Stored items
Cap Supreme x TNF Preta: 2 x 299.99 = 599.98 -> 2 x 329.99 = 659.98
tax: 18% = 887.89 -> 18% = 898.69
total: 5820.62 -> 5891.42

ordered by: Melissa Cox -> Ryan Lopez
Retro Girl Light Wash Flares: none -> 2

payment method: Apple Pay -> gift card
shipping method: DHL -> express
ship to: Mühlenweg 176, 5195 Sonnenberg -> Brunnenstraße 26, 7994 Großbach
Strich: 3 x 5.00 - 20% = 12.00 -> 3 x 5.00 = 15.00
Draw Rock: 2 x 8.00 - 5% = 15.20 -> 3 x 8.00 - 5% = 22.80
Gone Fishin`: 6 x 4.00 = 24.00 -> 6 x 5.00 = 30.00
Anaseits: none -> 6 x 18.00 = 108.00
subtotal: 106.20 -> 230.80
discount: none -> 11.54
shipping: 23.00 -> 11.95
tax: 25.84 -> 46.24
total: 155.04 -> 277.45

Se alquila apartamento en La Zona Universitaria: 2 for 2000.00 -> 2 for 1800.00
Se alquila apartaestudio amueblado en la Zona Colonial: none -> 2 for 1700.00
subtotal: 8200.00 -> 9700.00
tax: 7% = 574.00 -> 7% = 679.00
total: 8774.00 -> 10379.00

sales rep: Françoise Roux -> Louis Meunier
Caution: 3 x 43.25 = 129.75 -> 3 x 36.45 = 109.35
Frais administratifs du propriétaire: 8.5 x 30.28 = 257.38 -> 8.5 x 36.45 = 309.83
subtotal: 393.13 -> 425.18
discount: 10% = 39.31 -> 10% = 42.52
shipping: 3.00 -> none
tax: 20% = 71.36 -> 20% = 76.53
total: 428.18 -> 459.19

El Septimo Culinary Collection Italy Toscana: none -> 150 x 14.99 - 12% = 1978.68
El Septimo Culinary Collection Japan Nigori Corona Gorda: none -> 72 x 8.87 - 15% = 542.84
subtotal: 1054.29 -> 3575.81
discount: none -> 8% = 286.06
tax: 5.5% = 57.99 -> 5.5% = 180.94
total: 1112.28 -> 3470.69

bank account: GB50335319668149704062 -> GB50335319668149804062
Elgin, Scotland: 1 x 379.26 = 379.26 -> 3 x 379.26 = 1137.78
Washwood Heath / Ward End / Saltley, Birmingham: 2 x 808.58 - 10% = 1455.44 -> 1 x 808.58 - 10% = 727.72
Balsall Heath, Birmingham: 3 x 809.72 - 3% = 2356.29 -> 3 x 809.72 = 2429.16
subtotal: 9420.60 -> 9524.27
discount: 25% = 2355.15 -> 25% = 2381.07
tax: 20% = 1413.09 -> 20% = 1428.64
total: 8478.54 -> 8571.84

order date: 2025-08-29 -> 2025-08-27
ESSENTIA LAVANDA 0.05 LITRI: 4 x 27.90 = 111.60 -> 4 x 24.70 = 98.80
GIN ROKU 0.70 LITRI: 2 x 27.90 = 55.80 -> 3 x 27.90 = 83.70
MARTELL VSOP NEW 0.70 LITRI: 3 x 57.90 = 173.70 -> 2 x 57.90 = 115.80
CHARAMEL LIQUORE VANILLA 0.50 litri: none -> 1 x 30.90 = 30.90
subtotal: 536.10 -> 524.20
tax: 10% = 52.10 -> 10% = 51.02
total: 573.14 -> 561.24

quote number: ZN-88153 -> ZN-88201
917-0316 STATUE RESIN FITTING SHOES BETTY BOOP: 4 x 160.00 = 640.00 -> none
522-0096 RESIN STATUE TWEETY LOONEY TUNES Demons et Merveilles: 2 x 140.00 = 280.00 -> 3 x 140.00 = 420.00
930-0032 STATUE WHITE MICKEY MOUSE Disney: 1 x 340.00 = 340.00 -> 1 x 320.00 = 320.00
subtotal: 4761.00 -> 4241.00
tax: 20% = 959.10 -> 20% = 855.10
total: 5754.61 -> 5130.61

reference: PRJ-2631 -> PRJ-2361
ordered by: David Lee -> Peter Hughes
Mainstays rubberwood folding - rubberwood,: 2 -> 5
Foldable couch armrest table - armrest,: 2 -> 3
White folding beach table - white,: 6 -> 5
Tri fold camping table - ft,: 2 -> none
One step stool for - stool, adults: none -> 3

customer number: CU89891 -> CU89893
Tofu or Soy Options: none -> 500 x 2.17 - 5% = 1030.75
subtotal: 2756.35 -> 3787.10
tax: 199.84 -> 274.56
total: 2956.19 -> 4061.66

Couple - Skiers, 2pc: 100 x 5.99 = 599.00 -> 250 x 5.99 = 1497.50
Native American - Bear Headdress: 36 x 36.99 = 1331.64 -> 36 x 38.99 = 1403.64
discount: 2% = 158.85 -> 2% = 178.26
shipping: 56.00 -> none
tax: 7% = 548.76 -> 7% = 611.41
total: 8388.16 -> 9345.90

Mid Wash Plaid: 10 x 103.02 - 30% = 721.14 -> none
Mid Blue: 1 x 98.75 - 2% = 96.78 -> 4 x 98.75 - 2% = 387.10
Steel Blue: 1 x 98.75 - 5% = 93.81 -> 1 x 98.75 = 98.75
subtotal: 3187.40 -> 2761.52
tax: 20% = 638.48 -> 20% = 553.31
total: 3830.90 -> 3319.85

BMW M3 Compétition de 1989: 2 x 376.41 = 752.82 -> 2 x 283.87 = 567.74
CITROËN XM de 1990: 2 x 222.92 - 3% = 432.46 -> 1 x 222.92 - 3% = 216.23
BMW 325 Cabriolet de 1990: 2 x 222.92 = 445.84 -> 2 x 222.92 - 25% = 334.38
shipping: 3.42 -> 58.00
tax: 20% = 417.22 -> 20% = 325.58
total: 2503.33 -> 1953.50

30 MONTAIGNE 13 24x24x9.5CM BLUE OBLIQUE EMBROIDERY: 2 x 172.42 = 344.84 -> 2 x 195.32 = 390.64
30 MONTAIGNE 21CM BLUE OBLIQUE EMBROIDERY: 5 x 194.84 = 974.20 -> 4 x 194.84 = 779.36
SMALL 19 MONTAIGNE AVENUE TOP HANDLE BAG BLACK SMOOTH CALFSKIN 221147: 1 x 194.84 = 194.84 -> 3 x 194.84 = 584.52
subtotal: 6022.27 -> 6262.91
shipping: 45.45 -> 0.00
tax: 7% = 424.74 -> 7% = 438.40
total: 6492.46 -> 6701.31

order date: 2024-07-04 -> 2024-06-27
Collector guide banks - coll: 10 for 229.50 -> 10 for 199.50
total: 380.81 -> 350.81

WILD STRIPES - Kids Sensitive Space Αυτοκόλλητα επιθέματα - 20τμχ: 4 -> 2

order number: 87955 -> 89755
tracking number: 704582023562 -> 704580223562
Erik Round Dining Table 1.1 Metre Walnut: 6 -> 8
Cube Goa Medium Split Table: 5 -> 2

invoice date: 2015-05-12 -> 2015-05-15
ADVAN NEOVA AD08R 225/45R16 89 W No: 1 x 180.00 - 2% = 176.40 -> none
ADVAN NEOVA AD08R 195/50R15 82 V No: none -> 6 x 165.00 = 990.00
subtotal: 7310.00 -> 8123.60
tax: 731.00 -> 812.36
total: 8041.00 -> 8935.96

_WHAT TO WORK ON_
This exercise calls for the line containing "Erik Round Dining" and each line after it in the records, copied exactly.

_ANSWER TO THIS TASK_
Erik Round Dining Table 1.1 Metre Walnut: 6 -> 8
Cube Goa Medium Split Table: 5 -> 2

invoice date: 2015-05-12 -> 2015-05-15
ADVAN NEOVA AD08R 225/45R16 89 W No: 1 x 180.00 - 2% = 176.40 -> none
ADVAN NEOVA AD08R 195/50R15 82 V No: none -> 6 x 165.00 = 990.00
subtotal: 7310.00 -> 8123.60
tax: 731.00 -> 812.36
total: 8041.00 -> 8935.96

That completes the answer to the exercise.